(Detected change data)
=== Begin Enclosure ===
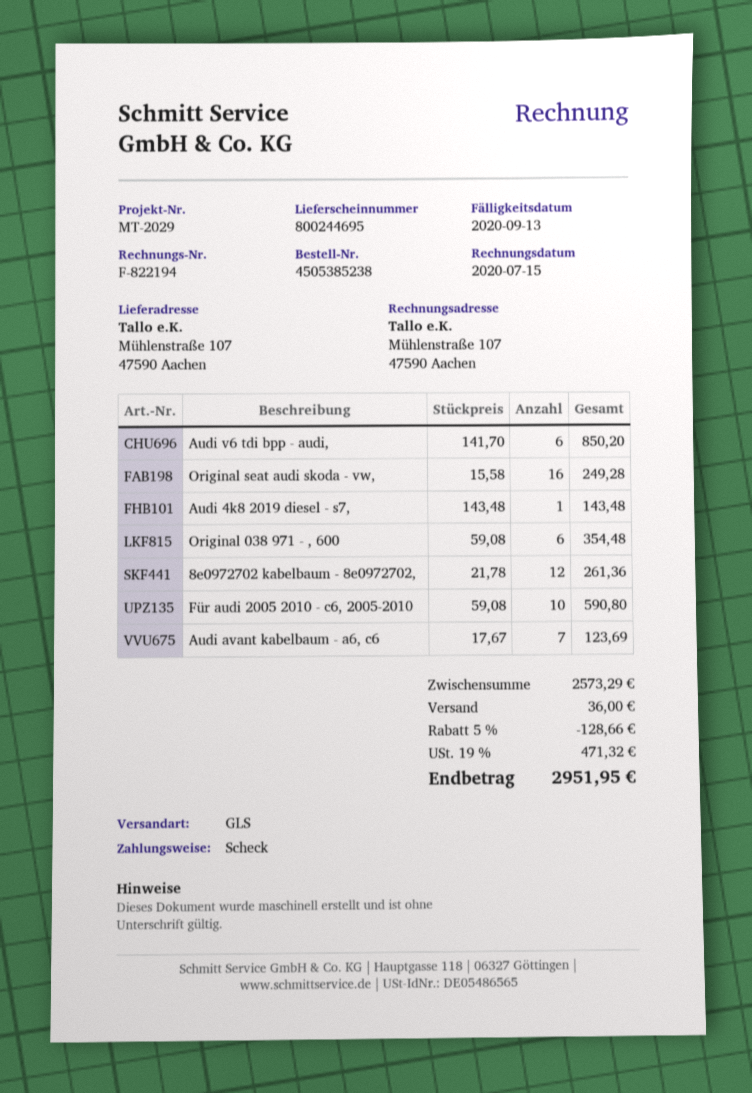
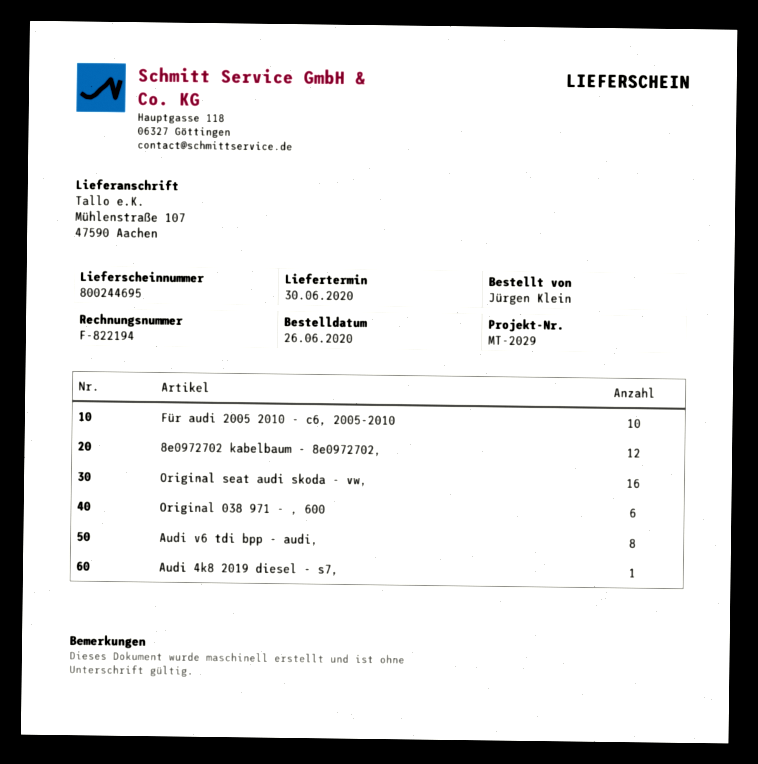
Audi v6 tdi bpp - audi,: 6 -> 8
Audi avant kabelbaum - a6, c6: 7 -> none

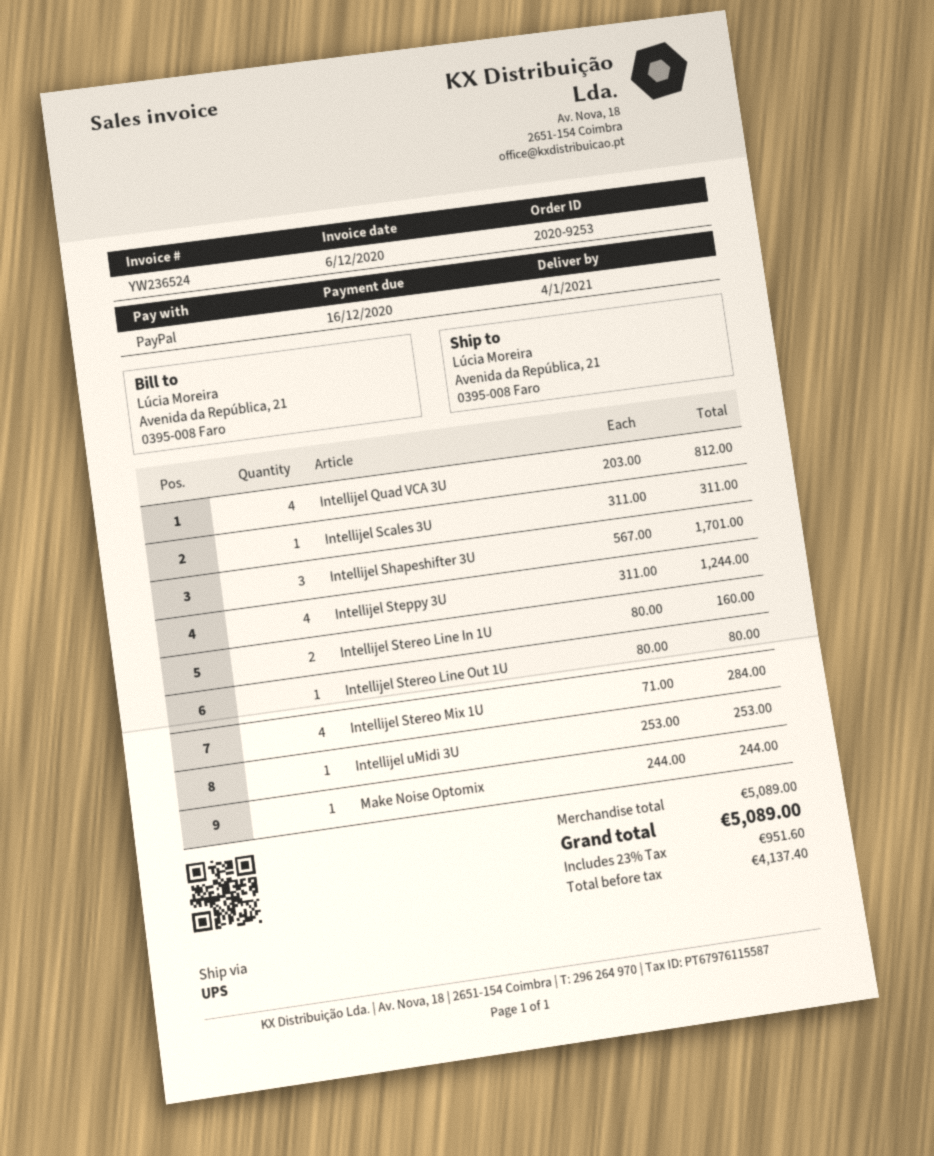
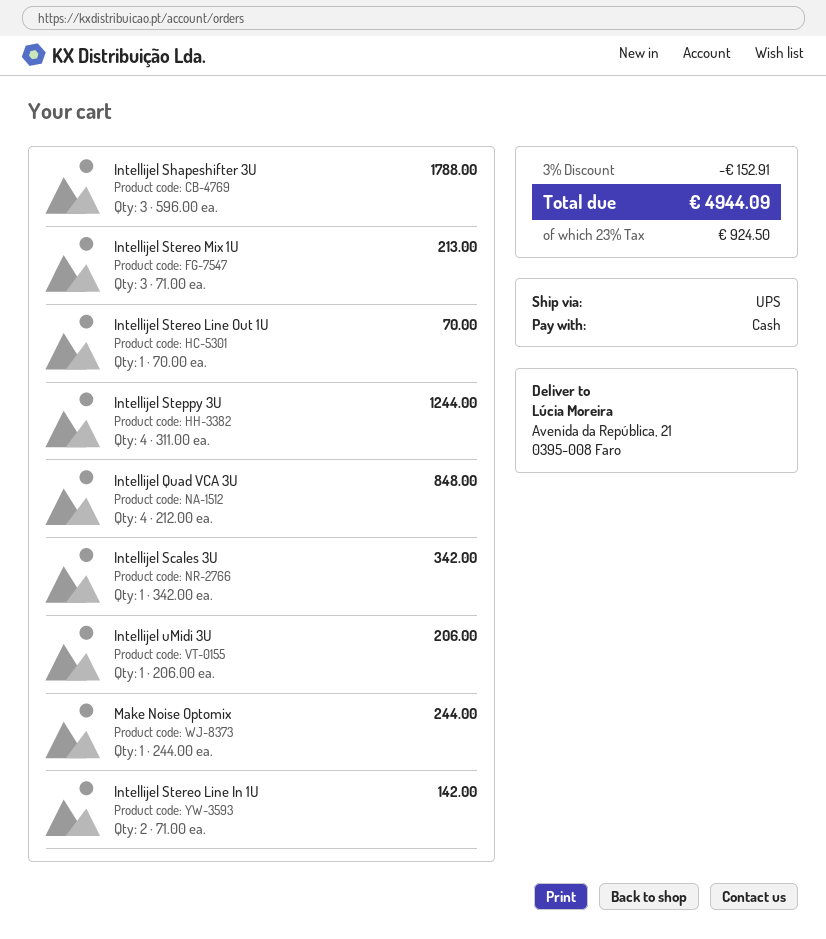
payment method: PayPal -> cash
Intellijel Quad VCA 3U: 4 x 203.00 = 812.00 -> 4 x 212.00 = 848.00
Intellijel Scales 3U: 1 x 311.00 = 311.00 -> 1 x 342.00 = 342.00
Intellijel Shapeshifter 3U: 3 x 567.00 = 1701.00 -> 3 x 596.00 = 1788.00
Intellijel Stereo Line In 1U: 2 x 80.00 = 160.00 -> 2 x 71.00 = 142.00
Intellijel Stereo Line Out 1U: 1 x 80.00 = 80.00 -> 1 x 70.00 = 70.00
Intellijel Stereo Mix 1U: 4 x 71.00 = 284.00 -> 3 x 71.00 = 213.00
Intellijel uMidi 3U: 1 x 253.00 = 253.00 -> 1 x 206.00 = 206.00
discount: none -> 3% = 152.91
tax: 23% = 951.60 -> 23% = 924.50
total: 5089.00 -> 4944.09

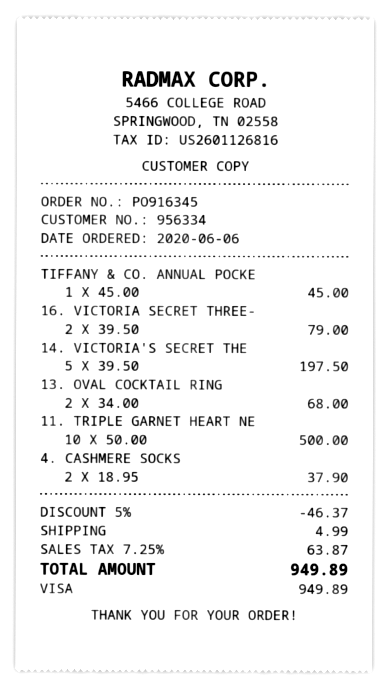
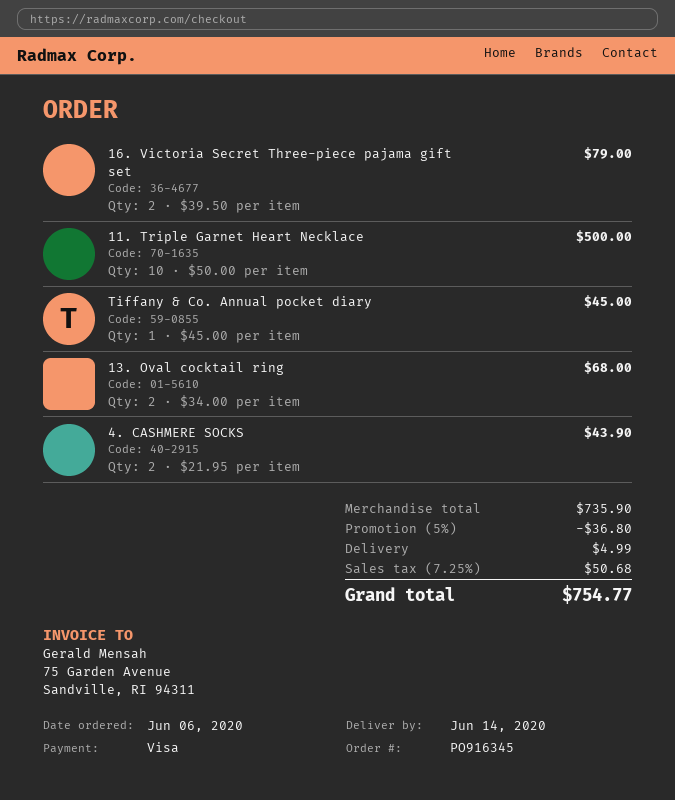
14. VICTORIA'S SECRET THE: 5 x 39.50 = 197.50 -> none
4. CASHMERE SOCKS: 2 x 18.95 = 37.90 -> 2 x 21.95 = 43.90
discount: 5% = 46.37 -> 5% = 36.80
tax: 7.25% = 63.87 -> 7.25% = 50.68
total: 949.89 -> 754.77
=== End Enclosure ===
*YOUR TASK*:
Skip the pictures and reproduce all remaining entries exactly.

*REPLY*:
Audi v6 tdi bpp - audi,: 6 -> 8
Audi avant kabelbaum - a6, c6: 7 -> none

payment method: PayPal -> cash
Intellijel Quad VCA 3U: 4 x 203.00 = 812.00 -> 4 x 212.00 = 848.00
Intellijel Scales 3U: 1 x 311.00 = 311.00 -> 1 x 342.00 = 342.00
Intellijel Shapeshifter 3U: 3 x 567.00 = 1701.00 -> 3 x 596.00 = 1788.00
Intellijel Stereo Line In 1U: 2 x 80.00 = 160.00 -> 2 x 71.00 = 142.00
Intellijel Stereo Line Out 1U: 1 x 80.00 = 80.00 -> 1 x 70.00 = 70.00
Intellijel Stereo Mix 1U: 4 x 71.00 = 284.00 -> 3 x 71.00 = 213.00
Intellijel uMidi 3U: 1 x 253.00 = 253.00 -> 1 x 206.00 = 206.00
discount: none -> 3% = 152.91
tax: 23% = 951.60 -> 23% = 924.50
total: 5089.00 -> 4944.09

14. VICTORIA'S SECRET THE: 5 x 39.50 = 197.50 -> none
4. CASHMERE SOCKS: 2 x 18.95 = 37.90 -> 2 x 21.95 = 43.90
discount: 5% = 46.37 -> 5% = 36.80
tax: 7.25% = 63.87 -> 7.25% = 50.68
total: 949.89 -> 754.77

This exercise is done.